As a Nurse Practitioner (NP) at Windsor Regional Hospital, Blanchard was concerned about what it would feel like to have someone reviewing her practice, especially when the health care system and all health care professionals continue to face challenging and unsettling times.

All nurses are accountable for reflecting on their practice on an ongoing basis, to keep their knowledge, skill and judgment up-to-date. Practicing QA every day, which includes reflection and developing a Learning Plan, is one way nurses provide safe quality care to their patients.

Katrina Blanchard, Nurse Practitioner (NP) at Windsor Regional Hospital

Katrina Blanchard, NP, at Windsor Regional Hospital 

“I was very anxious and a little bit terrified.”

Twice a year, CNO randomly selects a group of nurses like Blanchard for QA Assessment. This process includes further practice reflection, submitting a Learning Plan, assessment activities, optional peer coaching and a review.

When Blanchard saw she had been randomly selected, she was apprehensive at first.

“I was very anxious and a little bit terrified,” Blanchard said. She explained she was worried about her day-to-day practice decisions being evaluated, or that the QA Assessment process would have a disciplinary approach that might feel confrontational.

However, after taking a closer look, as well as reading the accompanying materials that guide QA Assessment including templates, resources to help develop learning plan goals and examples, Blanchard began to feel more at ease.

“It was very much communicated through this package that it was a learning opportunity and not a disciplinary program. They wanted to ensure your success with it,” she said.

For Blanchard, the timing was good and she embraced the program. She took part in a virtual information session that all QA Assessment participants are invited to, so she could better understand the program. And she said she found the reflection activities to be refreshing, not onerous.

Blanchard said she can be critical of herself at times because she wants what’s best for her patients. She said QA Assessment allowed her to mentally take a step back and think about her nursing practice in a different way, so she could gain a greater perspective. “The reflection allowed me to look at all the good work I do, too.”

“It was very much communicated through this package that it was a learning opportunity and not a disciplinary program. They wanted to ensure your success with it,” she said.

QA Assessment activities are evaluated on a “satisfactory” or “unsatisfactory” basis, and for one activity, CNO asked Blanchard to re-submit one of the examples she provided. At this point she received the support of a peer coach, who is also a practicing NP, and she found the guidance to be “very helpful.”

“She was very available,” Blanchard said of her coach, who helped walk her through the program. After reflecting on her practice further, Blanchard wound up submitting a different example and received the “satisfactory” evaluation to exit the program.

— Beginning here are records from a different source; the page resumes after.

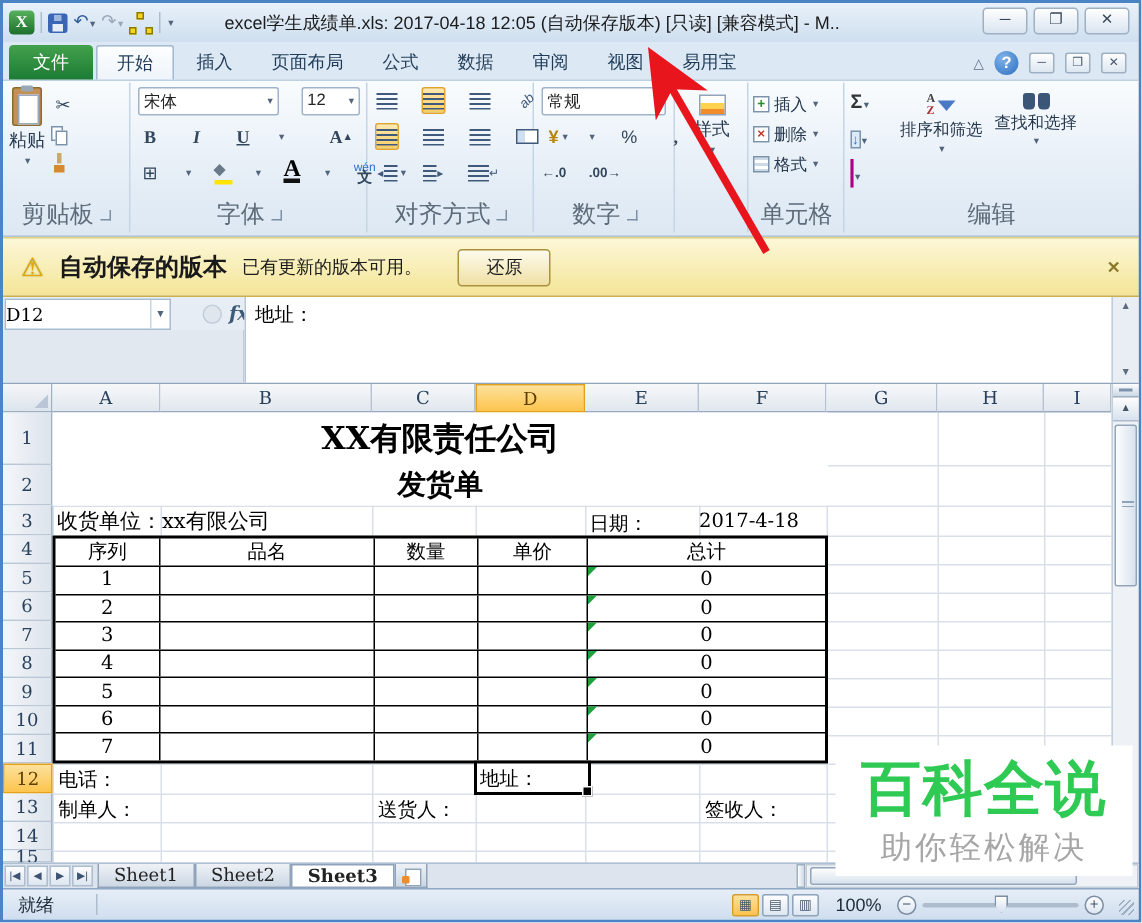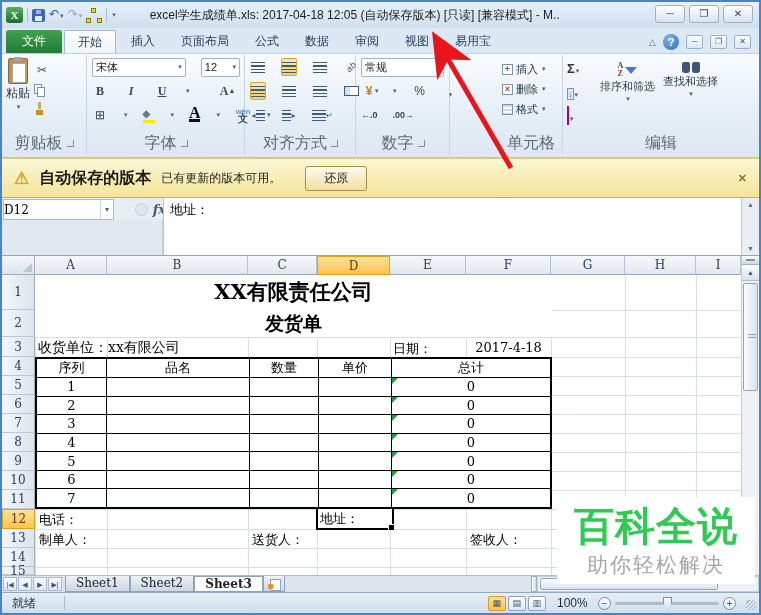--- a/index.html
+++ b/index.html
@@ -346,6 +346,13 @@
         </div>
     </div>
 
+    <div class="rgroup" style="left:449px;width:48px">
+      <div class="bigbtn" style="padding-top:8px">
+        <span class="styleic"></span>
+        <span>样式</span>
+          <span class="dd">▾</span>
+      </div>
+    </div>
 
     <div class="rgroup" style="left:498px;width:63px">
       <div style="padding-top:4px">

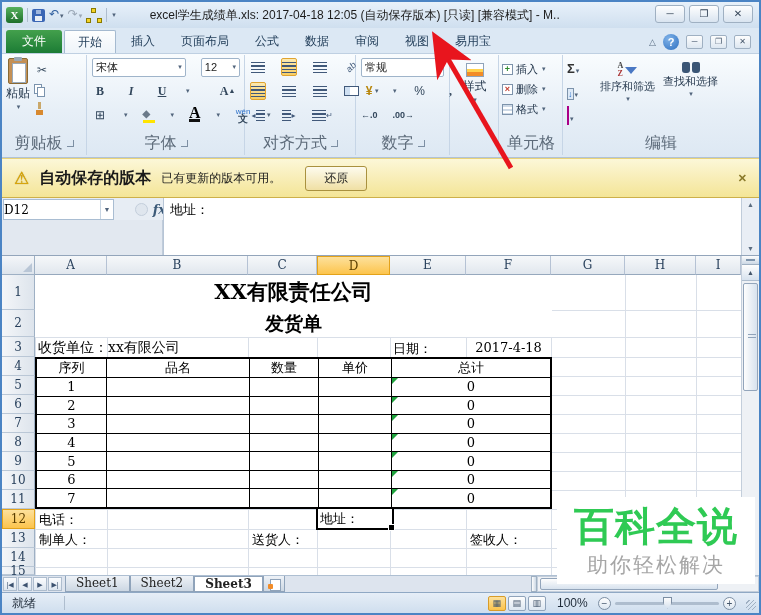--- a/index.html
+++ b/index.html
@@ -495,7 +495,7 @@
     <div class="ct titlecell" style="left:33px;top:54px;width:517px;height:27px;font-size:19px;line-height:26px">发货单</div>
     <div class="ct" style="left:36px;top:83px;font-size:14px">收货单位：xx有限公司</div>
     <div class="ct" style="left:391px;top:84px;font-size:13px">日期：</div>
-    <div class="ct" style="left:464px;top:84px;width:85px;text-align:center;font-size:13px">2017-4-18</div>
+    <div class="ct" style="left:464px;top:84px;width:85px;font-size:13px">2017-4-18</div>
 
     <div id="dtable">
         <div class="trow">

While she was nervous at first, Blanchard found the program reminded her of the value of practice reflection on an ongoing basis. “It’s beneficial, especially when you get bogged down with the daily stresses of nursing,” she said.

She encourages other participants of QA Assessment to take advantage of the tools, resources and coaching available along the way. “Take advantage of all the support that’s offered. It’s reassuring and helps shift your mindset from nervous to positive.”